ENTRIES SUPPLIED ▸
::::::
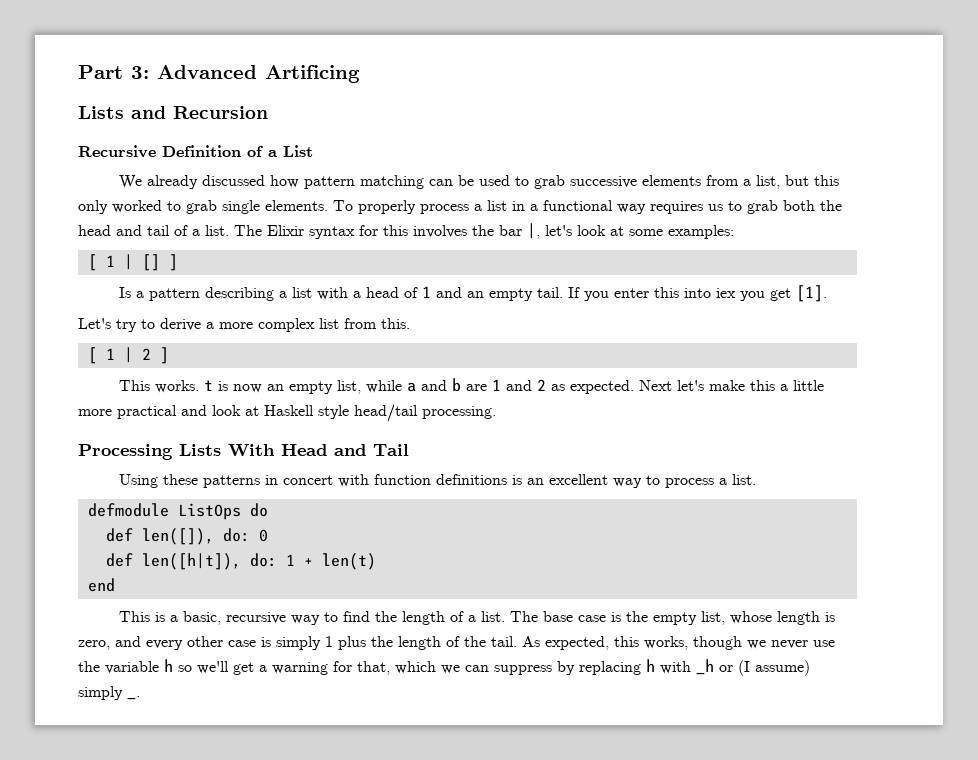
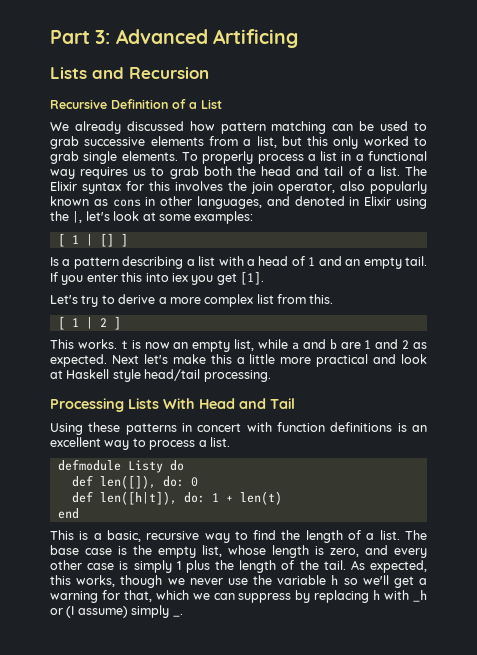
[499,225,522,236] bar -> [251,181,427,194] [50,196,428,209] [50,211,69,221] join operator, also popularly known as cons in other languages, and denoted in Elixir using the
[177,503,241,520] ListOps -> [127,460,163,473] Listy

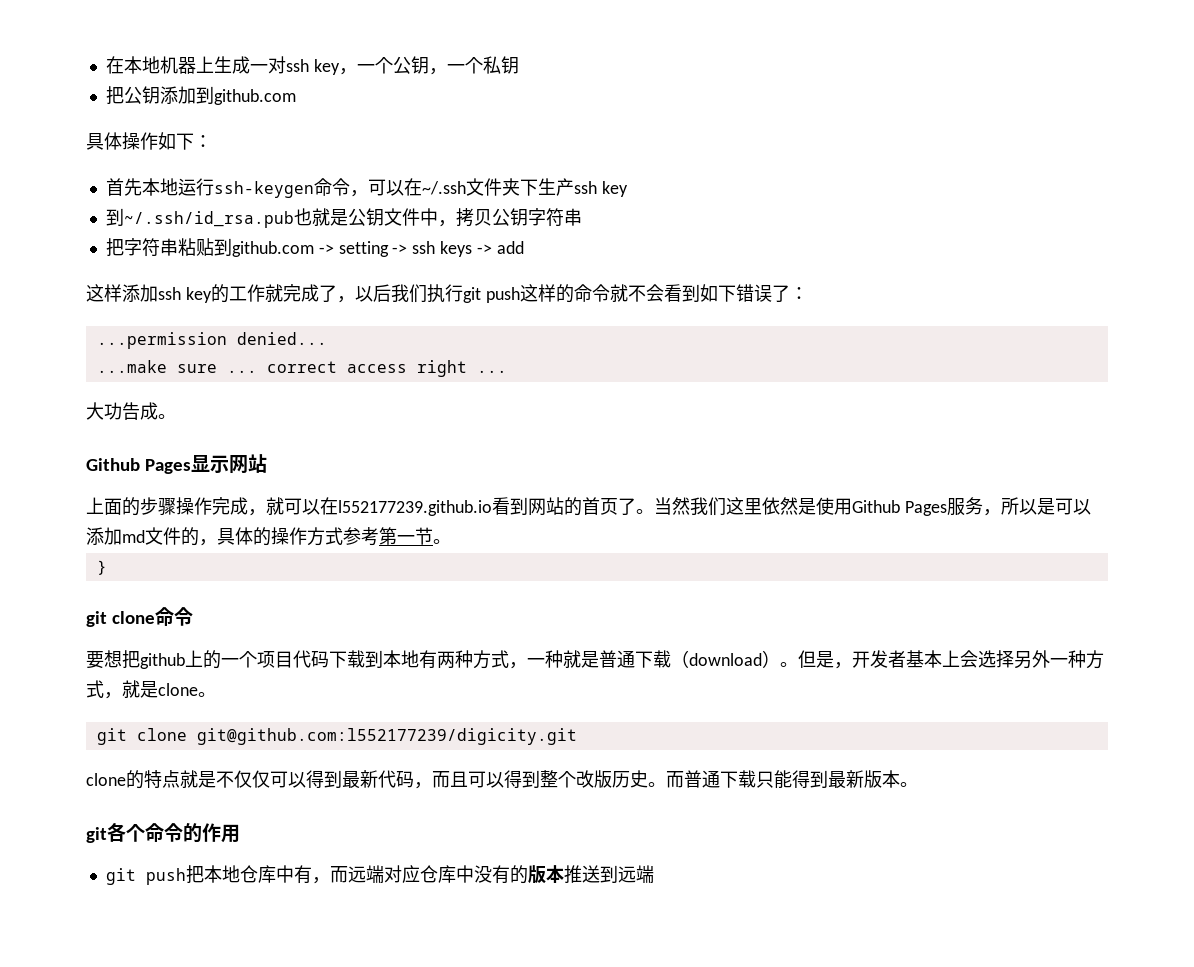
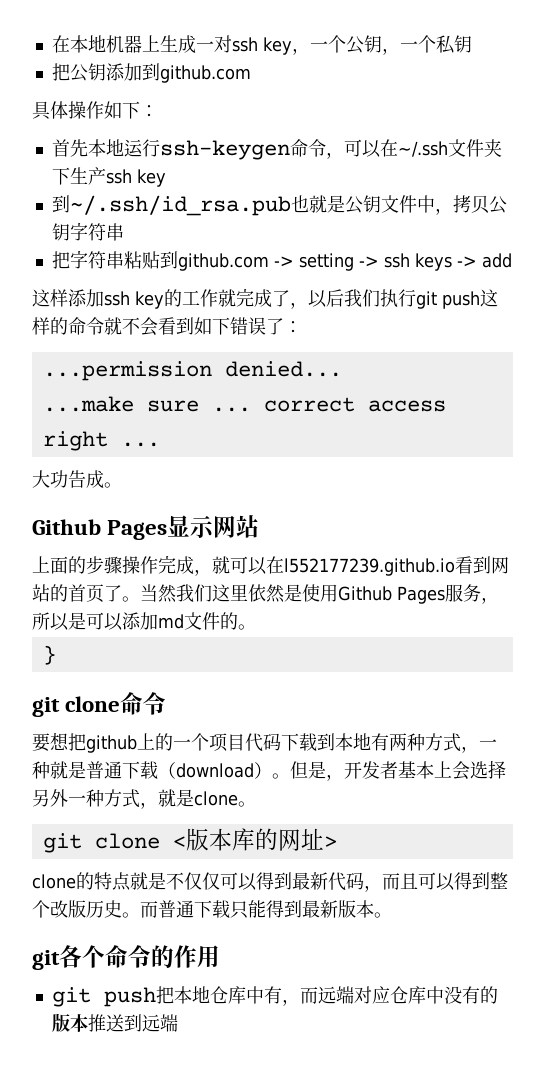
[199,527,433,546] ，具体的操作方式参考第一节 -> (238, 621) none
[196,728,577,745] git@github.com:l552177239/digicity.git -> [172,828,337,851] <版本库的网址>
::::::
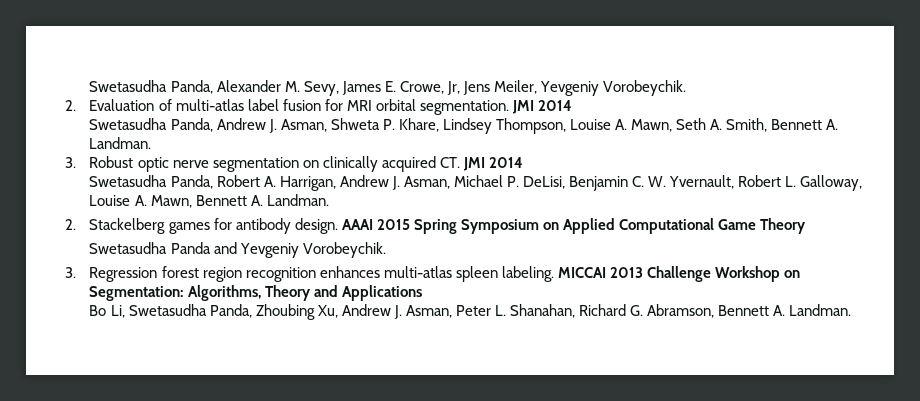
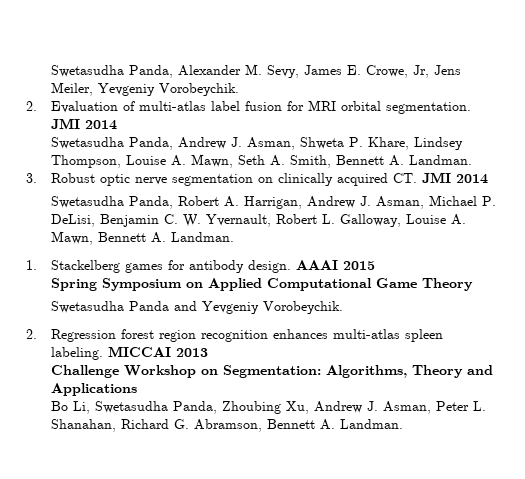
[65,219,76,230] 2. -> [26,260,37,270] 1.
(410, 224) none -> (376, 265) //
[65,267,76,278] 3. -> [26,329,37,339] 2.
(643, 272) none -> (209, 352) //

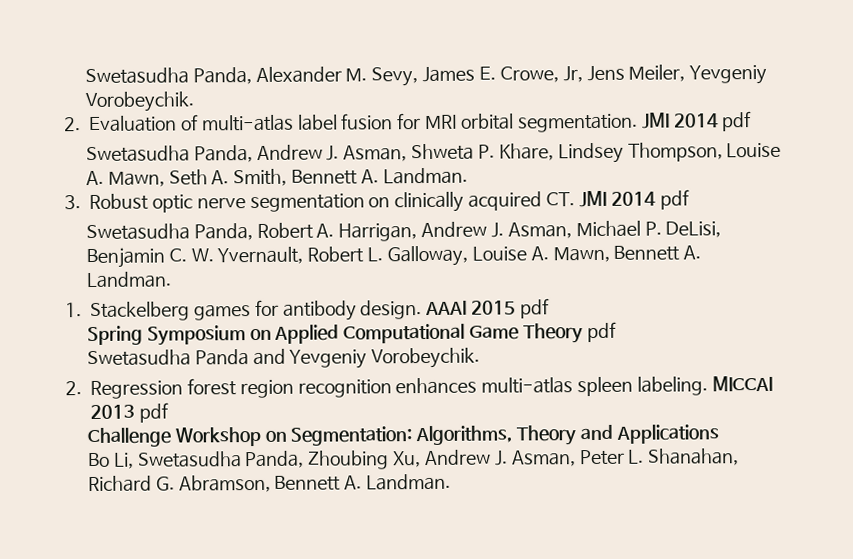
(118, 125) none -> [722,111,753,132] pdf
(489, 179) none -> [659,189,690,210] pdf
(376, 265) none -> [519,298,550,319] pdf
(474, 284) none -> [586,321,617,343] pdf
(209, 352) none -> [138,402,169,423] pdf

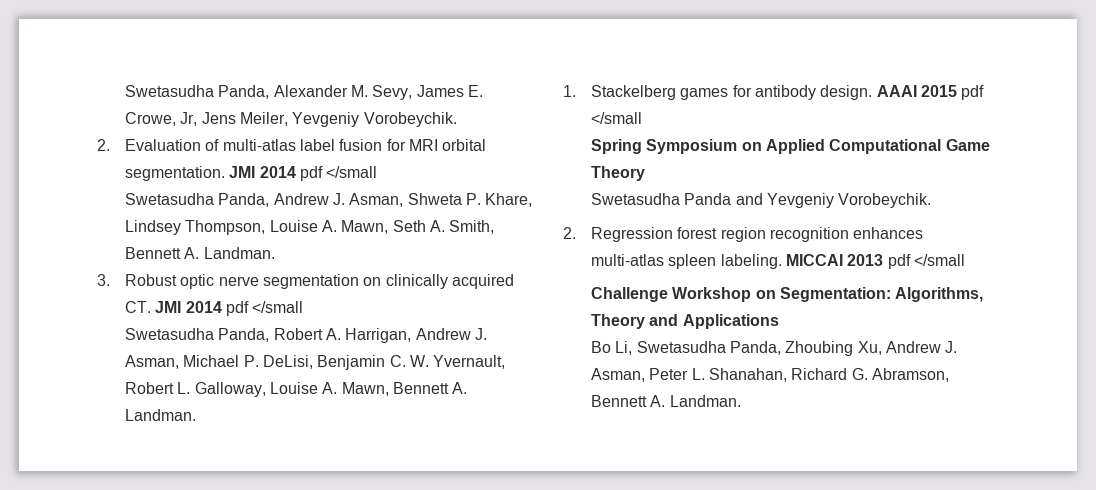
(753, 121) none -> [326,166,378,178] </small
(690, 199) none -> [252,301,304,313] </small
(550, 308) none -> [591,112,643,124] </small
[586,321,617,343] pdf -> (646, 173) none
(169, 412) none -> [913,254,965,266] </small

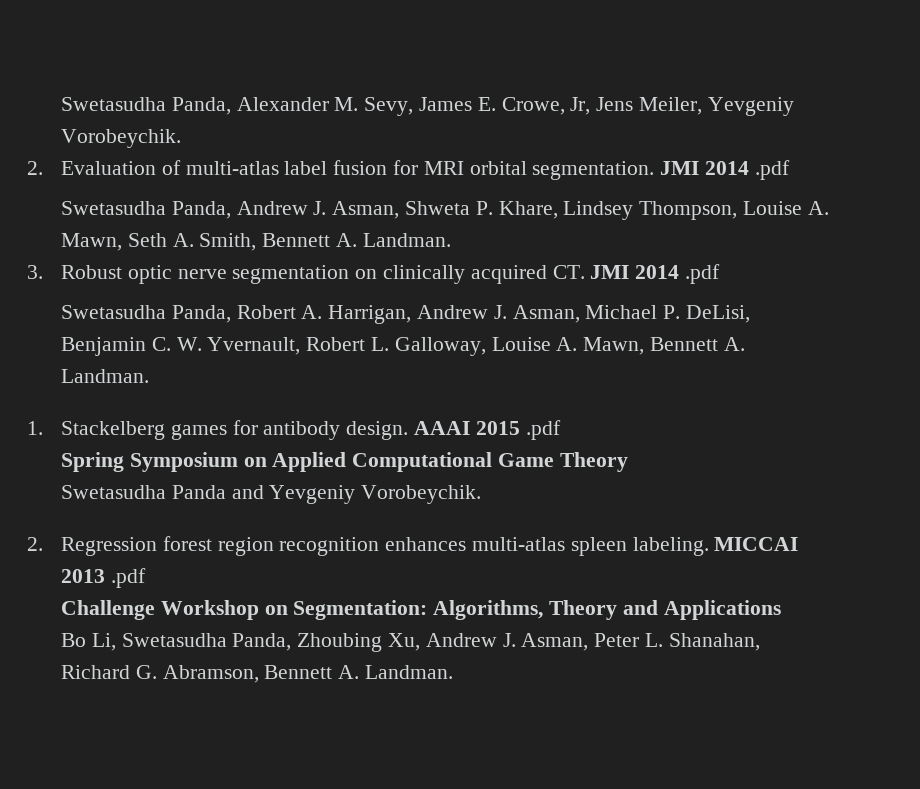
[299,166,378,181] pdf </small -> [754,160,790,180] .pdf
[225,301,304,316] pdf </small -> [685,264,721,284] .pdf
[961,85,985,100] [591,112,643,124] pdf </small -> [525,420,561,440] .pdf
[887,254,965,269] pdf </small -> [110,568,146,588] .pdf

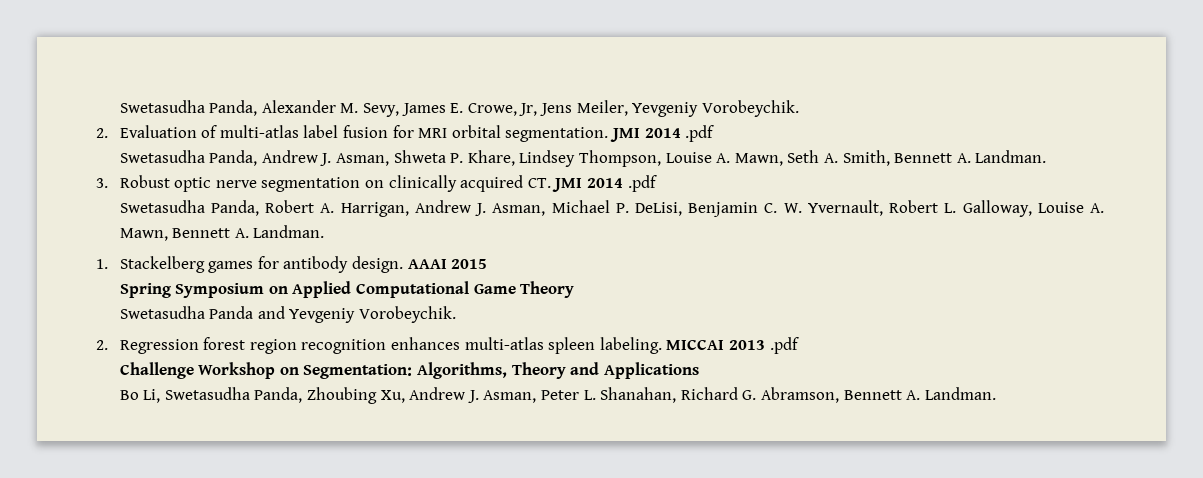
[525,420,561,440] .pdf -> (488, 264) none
::::::
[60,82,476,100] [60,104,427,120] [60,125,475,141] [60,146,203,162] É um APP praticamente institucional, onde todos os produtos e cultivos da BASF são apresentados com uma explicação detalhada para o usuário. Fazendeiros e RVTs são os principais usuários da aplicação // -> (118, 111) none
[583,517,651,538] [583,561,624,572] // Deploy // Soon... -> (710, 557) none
::::::
WHAT YOU NEED TO DO ▸ With the pictures left out, write out exactly the lines above from the one containing "[961,85,985,100] [591,112,643,124] pdf" through the one containing "[525,420,561,440] .pdf -> (488, 264) none".

TASK OUTPUT ▸
[961,85,985,100] [591,112,643,124] pdf </small -> [525,420,561,440] .pdf
[887,254,965,269] pdf </small -> [110,568,146,588] .pdf

[525,420,561,440] .pdf -> (488, 264) none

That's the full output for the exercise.